• [EXERCISE DETAILS] Only the lines below from the one containing "background:#e9e9e9; font-size:13px; color:#111;" to the one containing "position:absolute; top:2px; right:2px;" should be repeated, both included and unchanged.

◆ ◆ ◆ ◆

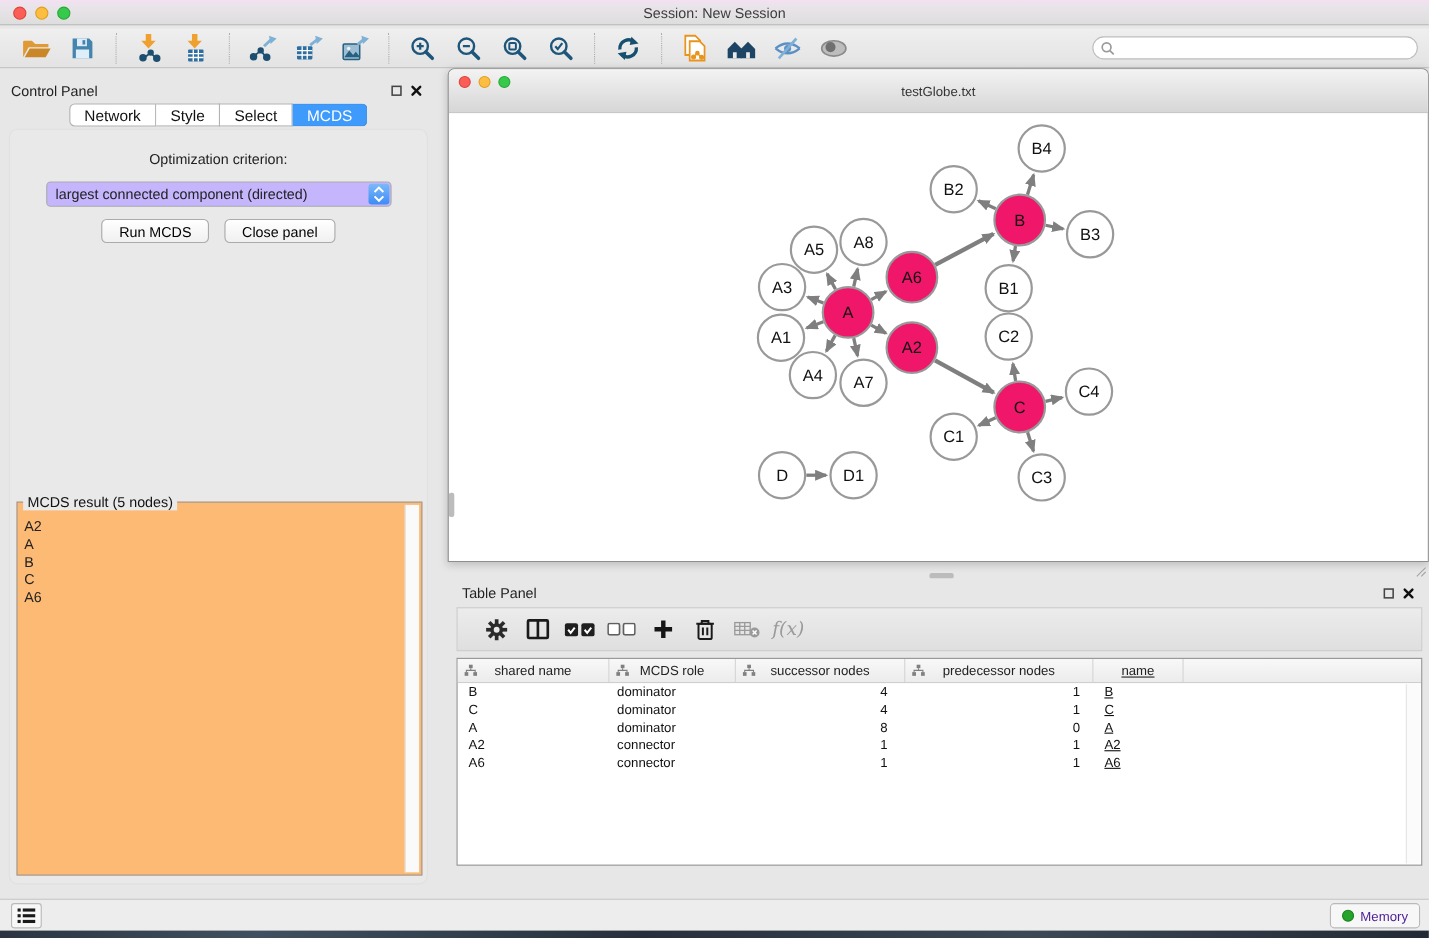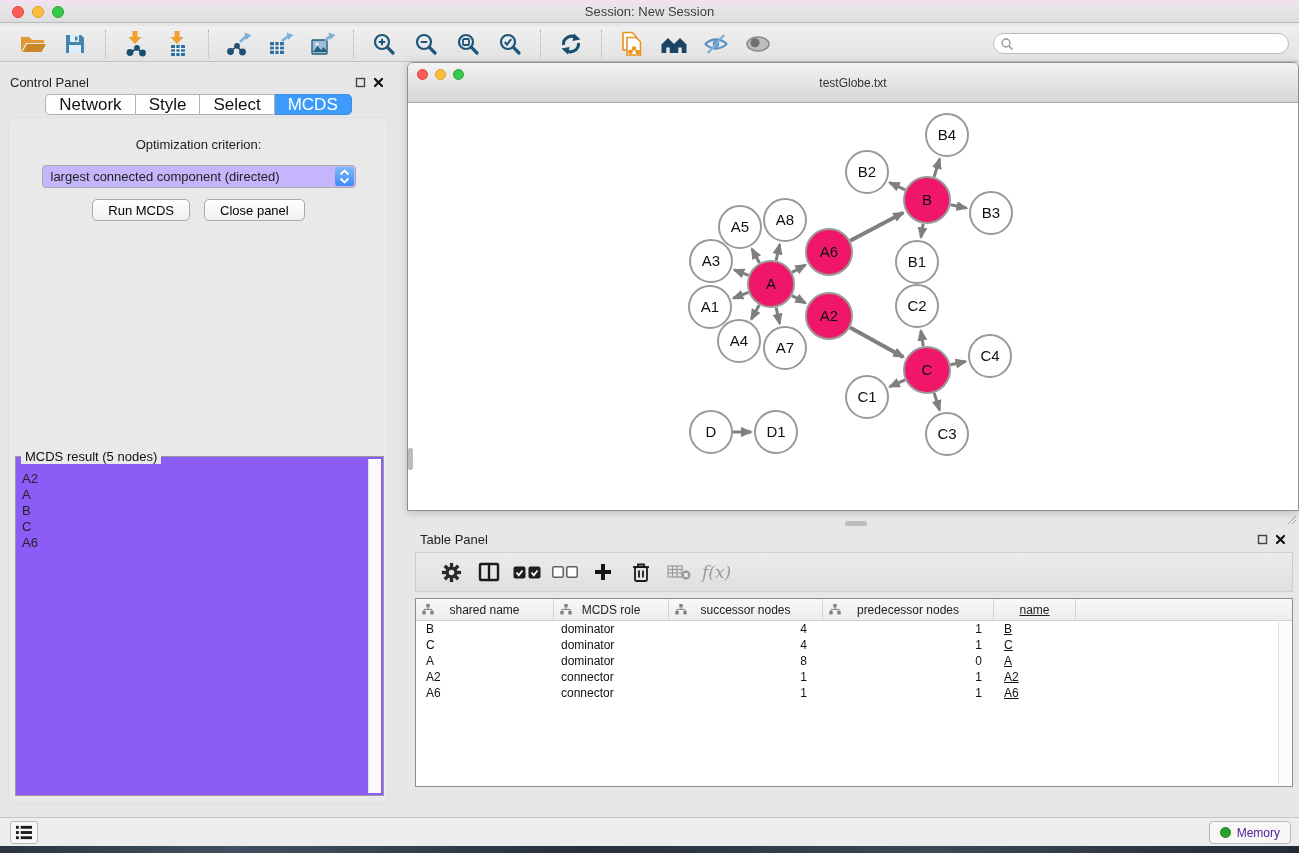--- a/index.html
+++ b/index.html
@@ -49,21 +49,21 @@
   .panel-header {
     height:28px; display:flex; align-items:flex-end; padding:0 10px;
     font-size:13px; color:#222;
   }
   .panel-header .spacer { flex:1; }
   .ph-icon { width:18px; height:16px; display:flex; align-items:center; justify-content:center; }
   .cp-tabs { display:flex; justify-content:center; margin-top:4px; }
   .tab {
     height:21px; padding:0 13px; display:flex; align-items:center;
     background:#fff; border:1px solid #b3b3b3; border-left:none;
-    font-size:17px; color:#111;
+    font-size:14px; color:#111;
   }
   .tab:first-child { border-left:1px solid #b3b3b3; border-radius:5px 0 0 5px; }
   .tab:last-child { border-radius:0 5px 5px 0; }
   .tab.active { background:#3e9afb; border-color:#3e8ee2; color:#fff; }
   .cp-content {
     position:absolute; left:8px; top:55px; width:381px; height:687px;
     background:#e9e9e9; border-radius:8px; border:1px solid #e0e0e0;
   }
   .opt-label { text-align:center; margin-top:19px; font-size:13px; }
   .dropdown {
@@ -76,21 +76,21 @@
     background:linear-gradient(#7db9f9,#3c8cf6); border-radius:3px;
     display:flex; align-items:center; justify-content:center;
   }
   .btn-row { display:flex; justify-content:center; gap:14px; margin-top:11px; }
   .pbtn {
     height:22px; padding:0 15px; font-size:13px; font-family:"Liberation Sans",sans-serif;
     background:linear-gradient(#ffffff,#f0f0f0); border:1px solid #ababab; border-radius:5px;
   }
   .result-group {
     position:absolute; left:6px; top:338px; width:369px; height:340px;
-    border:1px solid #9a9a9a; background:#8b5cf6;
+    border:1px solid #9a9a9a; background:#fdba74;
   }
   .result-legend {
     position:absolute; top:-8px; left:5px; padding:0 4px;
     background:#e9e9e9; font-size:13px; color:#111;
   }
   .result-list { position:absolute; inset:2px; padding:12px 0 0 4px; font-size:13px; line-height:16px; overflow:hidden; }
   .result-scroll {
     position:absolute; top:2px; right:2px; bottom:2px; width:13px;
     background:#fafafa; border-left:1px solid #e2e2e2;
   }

◆ ◆ ◆ ◆

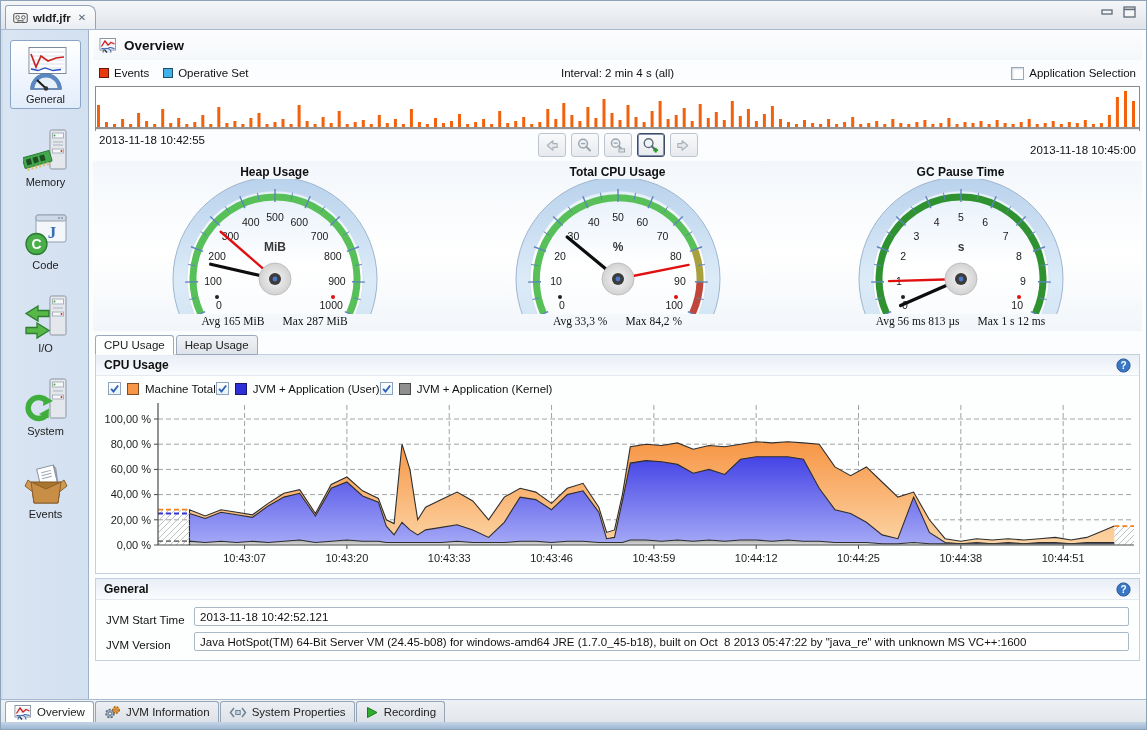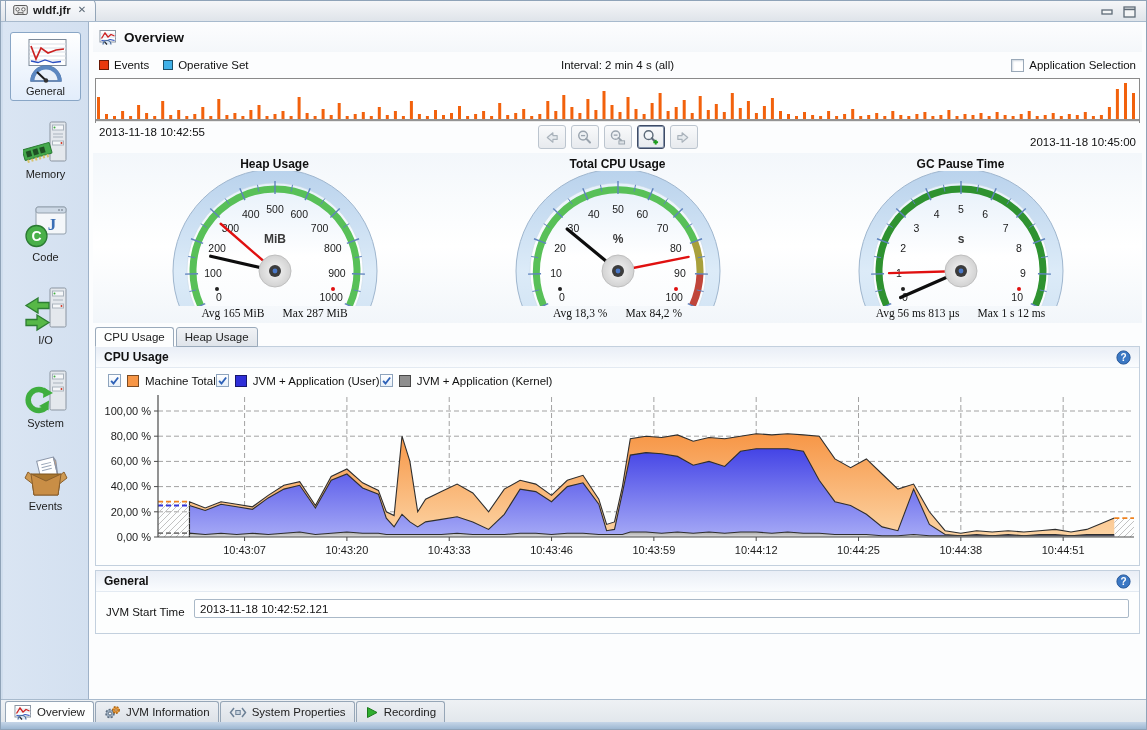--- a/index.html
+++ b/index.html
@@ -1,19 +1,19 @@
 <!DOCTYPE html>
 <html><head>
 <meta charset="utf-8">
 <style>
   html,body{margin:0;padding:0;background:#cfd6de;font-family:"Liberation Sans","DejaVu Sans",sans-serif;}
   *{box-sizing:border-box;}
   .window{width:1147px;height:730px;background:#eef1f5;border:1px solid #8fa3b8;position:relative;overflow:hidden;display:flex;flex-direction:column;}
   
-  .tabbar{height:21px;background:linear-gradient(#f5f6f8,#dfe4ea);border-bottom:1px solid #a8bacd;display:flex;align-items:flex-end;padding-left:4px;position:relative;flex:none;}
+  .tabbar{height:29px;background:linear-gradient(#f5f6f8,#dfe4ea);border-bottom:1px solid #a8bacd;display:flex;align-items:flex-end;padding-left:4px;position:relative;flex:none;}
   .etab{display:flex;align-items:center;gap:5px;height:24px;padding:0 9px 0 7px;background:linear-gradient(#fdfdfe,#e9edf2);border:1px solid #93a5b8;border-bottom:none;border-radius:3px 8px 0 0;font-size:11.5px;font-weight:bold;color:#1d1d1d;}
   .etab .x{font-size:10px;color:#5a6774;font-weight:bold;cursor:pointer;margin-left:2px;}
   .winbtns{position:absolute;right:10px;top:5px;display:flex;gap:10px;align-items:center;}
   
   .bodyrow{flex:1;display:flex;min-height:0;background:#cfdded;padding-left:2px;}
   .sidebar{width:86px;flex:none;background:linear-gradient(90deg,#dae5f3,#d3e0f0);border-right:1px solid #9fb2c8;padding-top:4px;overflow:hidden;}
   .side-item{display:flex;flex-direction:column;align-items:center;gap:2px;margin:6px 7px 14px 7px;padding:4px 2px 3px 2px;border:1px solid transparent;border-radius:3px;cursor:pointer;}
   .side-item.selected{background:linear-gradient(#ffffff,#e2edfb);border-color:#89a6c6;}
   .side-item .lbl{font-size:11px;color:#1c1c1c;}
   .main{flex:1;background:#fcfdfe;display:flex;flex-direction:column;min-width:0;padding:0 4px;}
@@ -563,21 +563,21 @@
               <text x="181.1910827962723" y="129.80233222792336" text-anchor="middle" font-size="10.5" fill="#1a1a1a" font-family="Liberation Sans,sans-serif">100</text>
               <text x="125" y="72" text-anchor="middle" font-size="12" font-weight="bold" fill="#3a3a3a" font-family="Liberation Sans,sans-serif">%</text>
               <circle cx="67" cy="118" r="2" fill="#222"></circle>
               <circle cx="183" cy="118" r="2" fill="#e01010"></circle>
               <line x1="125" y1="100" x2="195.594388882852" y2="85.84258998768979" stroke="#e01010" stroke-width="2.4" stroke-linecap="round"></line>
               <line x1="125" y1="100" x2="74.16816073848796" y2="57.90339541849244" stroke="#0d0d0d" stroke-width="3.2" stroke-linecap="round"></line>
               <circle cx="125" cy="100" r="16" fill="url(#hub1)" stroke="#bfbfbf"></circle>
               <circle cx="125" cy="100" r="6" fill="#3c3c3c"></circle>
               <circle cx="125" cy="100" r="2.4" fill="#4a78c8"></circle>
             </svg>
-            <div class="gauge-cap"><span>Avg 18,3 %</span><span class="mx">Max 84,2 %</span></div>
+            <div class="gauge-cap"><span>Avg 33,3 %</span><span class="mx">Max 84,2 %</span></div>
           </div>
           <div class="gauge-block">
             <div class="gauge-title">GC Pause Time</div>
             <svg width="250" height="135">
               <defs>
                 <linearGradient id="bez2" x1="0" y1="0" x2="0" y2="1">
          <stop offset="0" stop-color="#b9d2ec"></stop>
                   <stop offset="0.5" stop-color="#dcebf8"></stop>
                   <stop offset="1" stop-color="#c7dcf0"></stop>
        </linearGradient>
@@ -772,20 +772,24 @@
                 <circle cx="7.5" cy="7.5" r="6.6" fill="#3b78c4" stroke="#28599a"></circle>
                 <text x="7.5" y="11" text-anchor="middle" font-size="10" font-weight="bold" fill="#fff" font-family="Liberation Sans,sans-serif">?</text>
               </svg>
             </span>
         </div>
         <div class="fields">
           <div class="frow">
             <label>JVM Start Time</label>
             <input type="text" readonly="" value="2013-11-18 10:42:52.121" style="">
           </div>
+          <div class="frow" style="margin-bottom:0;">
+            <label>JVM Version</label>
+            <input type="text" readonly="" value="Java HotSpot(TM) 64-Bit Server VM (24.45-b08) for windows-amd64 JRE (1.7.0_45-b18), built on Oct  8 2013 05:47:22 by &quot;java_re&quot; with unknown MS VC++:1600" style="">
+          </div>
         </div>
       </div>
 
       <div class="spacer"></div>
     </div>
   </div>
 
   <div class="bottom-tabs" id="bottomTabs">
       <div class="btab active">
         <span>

◆ ◆ ◆ ◆

• [ANSWER SPACE]
     background:#e9e9e9; font-size:13px; color:#111;
   }
   .result-list { position:absolute; inset:2px; padding:12px 0 0 4px; font-size:13px; line-height:16px; overflow:hidden; }
   .result-scroll {
     position:absolute; top:2px; right:2px; bottom:2px; width:13px;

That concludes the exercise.